The deviations from linear graph is called "noise". Now, noise might not be the best term, but it's the term that statisticians use.
In our case:
- It might be that one of them has a great view.
- The next one has an old house.
- One has coastal access, which makes it more expensive.
- One really requires a new kitchen.
There might be factors that really effect the house price beyond the size. But if those factors are unincluded, to a statistician that's called "random noise". Let's talk about bar charts as one way to alleviate the problem.
In a bar chart, we take our raw data and pull it together. For example, we might say all the data that falls into interval should be summarized by a single value. Such a value would lie halfway in between two data points and form what's called a bar.
What is the height in terms of the dollar figure for the very first bar?
It's the halfway point between 88,000 and 72,000, which is 80,000.
For two points that fall into the third bar. The mean value here is 105,000.
If you look at the bar graph, what you'll find is it's a much finer representation of the data. By pooling together multiple data points into an individual bar, you can see that there is a much better way to really understand the dependence of cost to data. While the bar doesn't give you the linear relationship - in fact, in this case, happens to be nonlinear - it really gives you a sense as you go up in house sizes the cost increases, which wasn't obvious from looking at the individual data points.
What the bar chart does is it really helps you to pool together groups of data into a single bar and understand global trends. Such global trends might not be that important if you only have six data points, but imagine you have 60,000. With 60,000 data points if you go look at this scatter plot, the individual data tells you very little, jumping in x parameter by a tiny bit might make a jump in y. Yet a bar graph can really help you understand the data. Clearly, one of the things that a statistician does is to use cumulative tools, such as bar graphs, to gain an understanding of the underlying data.
Histogram
I want to talk briefly about histograms as a special case of a bar chart. The key difference is whereas the bar charts we discussed so far were defined over 2D data, the histograms look at 1D data. That is, there is only one dimension of data that is being plotted.
Let me start with an example. Here is a fictitious data set about annual income. Suppose at some company I asked software engineers how much annual income they make. Again, this data set is contrived. Of the nine people I asked, here is the survey of different annual salaries.
In the histogram case, I make a bar chart that concerns itself with only one thing, which is called "frequency", which is short for "count", that will group these salaries into three different buckets - from $120,000 on, $130,000 on, and $140,000 on.

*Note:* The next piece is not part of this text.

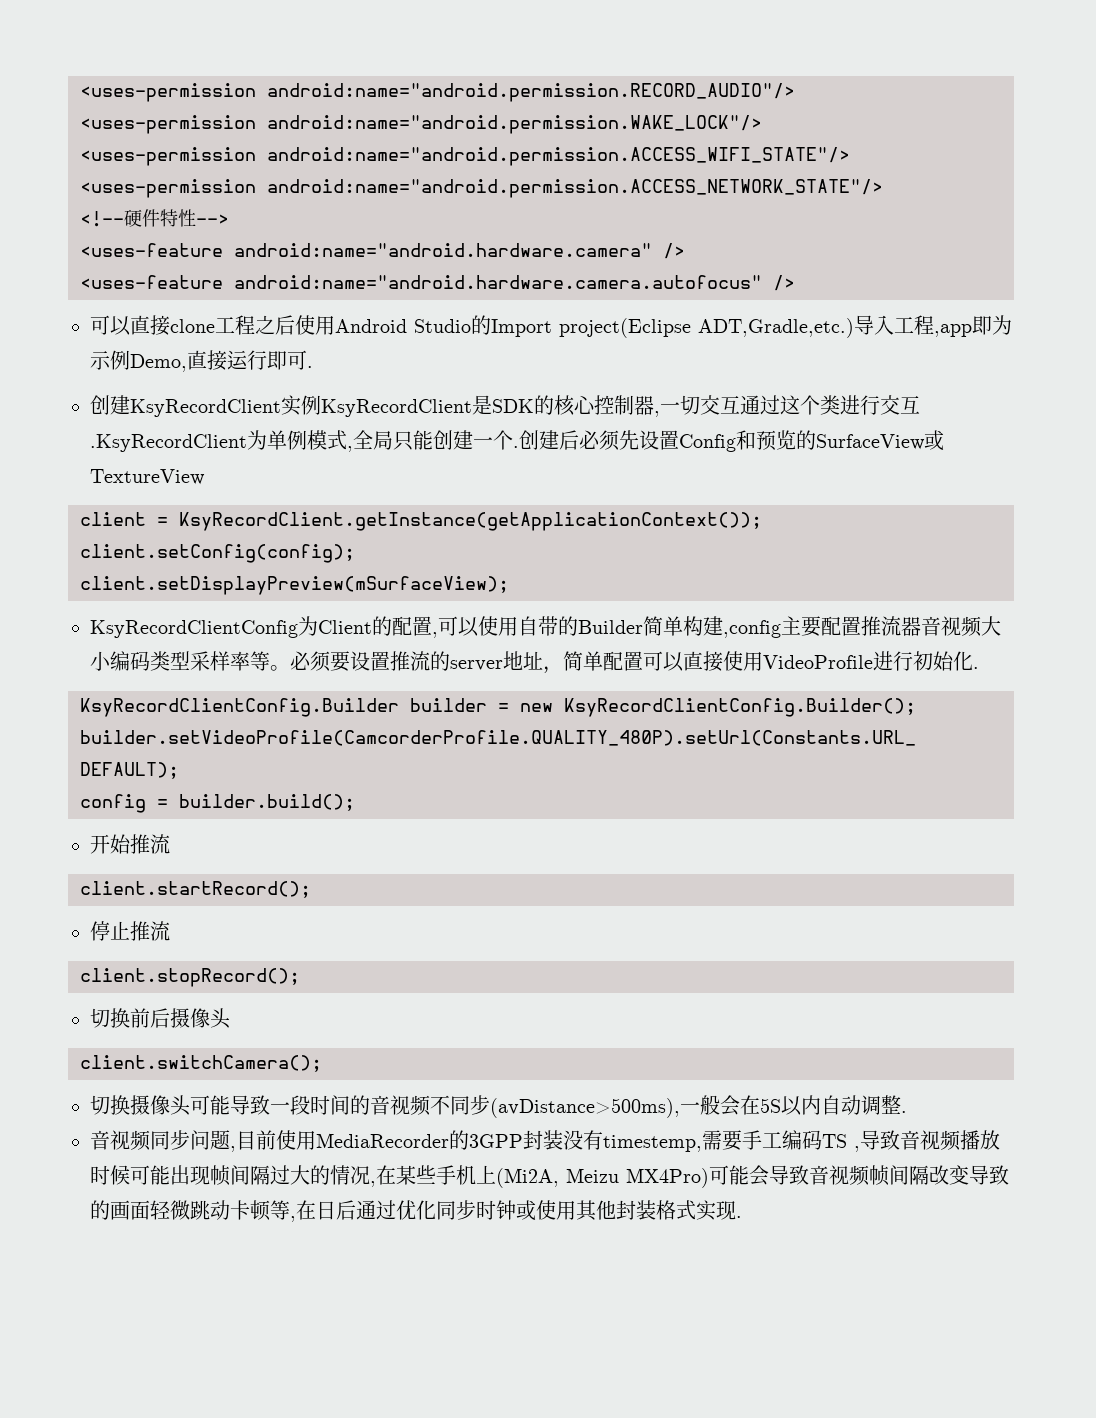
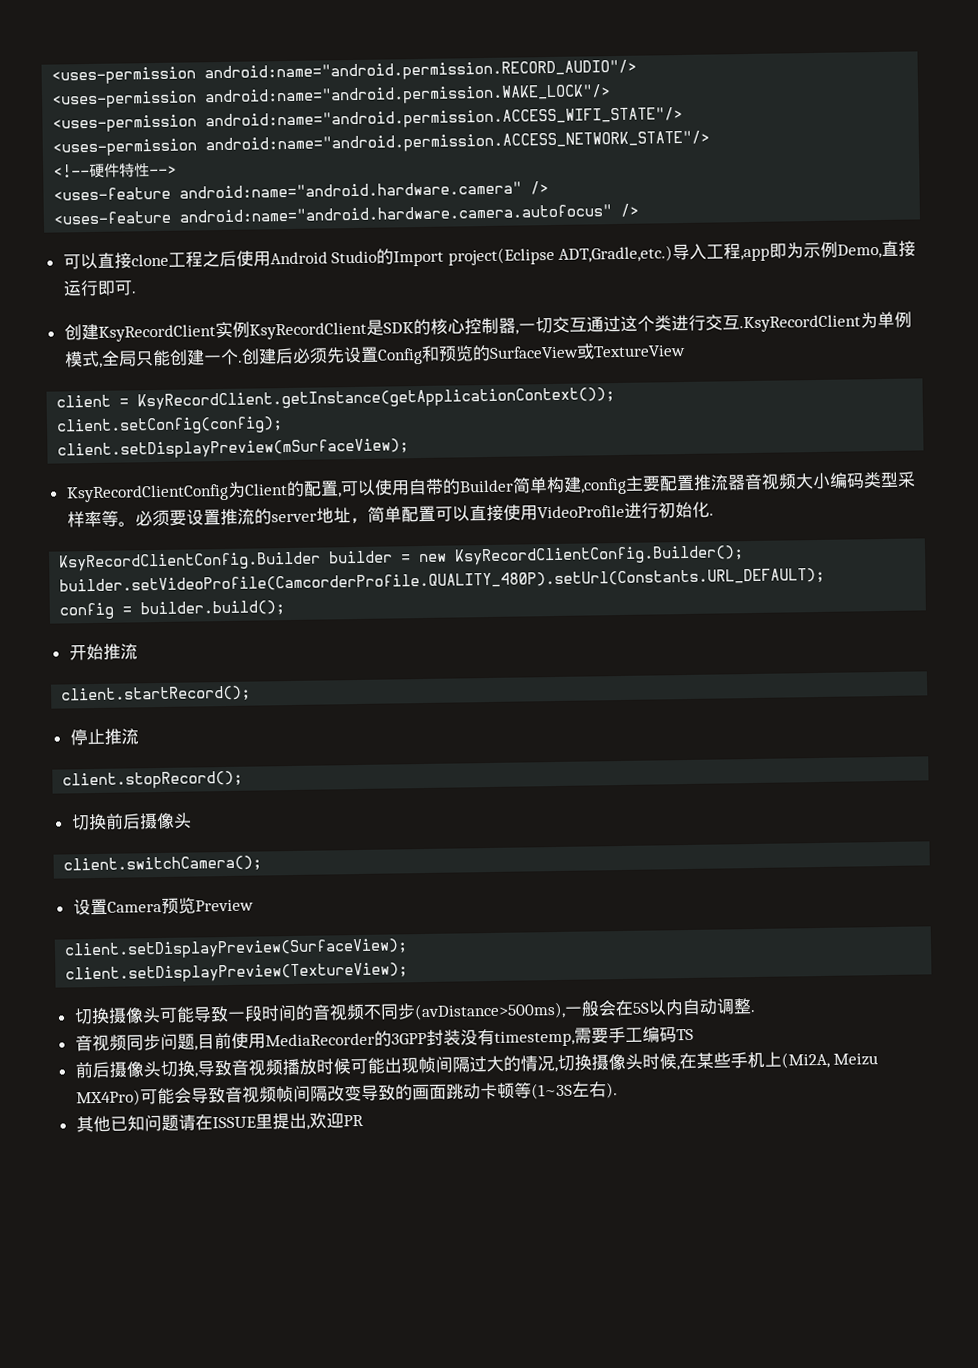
(322, 1063) none -> [72,897,254,916] [64,938,409,960] [65,962,409,984] // 设置Camera预览Preview // client.setDisplayPreview(SurfaceView); // client.setDisplayPreview(TextureView);
(847, 1141) none -> [74,1060,195,1079] // 前后摄像头切换
(376, 1184) none -> [556,1053,680,1072] 切换摄像头时候,
[150,1200,190,1220] 轻微 -> (447, 1091) none
[290,1200,742,1222] ,在日后通过优化同步时钟或使用其他封装格式实现. -> [530,1081,618,1100] [75,1112,364,1133] (1~3S左右). // 其他已知问题请在ISSUE里提出,欢迎PR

What the bar chart plots is the frequency at which people asked fall into the different categories.
Income | Frequency |
---|---|
120000 - 130000 | 5 |
130000 - 140000 | 2 |
Now, this histogram differs from the bar chart in that the vertical axis is just a frequency count whereas before it might have been a median home sales value. In 1-dimensional data sets that are numerical, this could be informative. You can say, for example the majority of workers in this company are in this salary bracket where as a much smaller number are in higher salary brackets.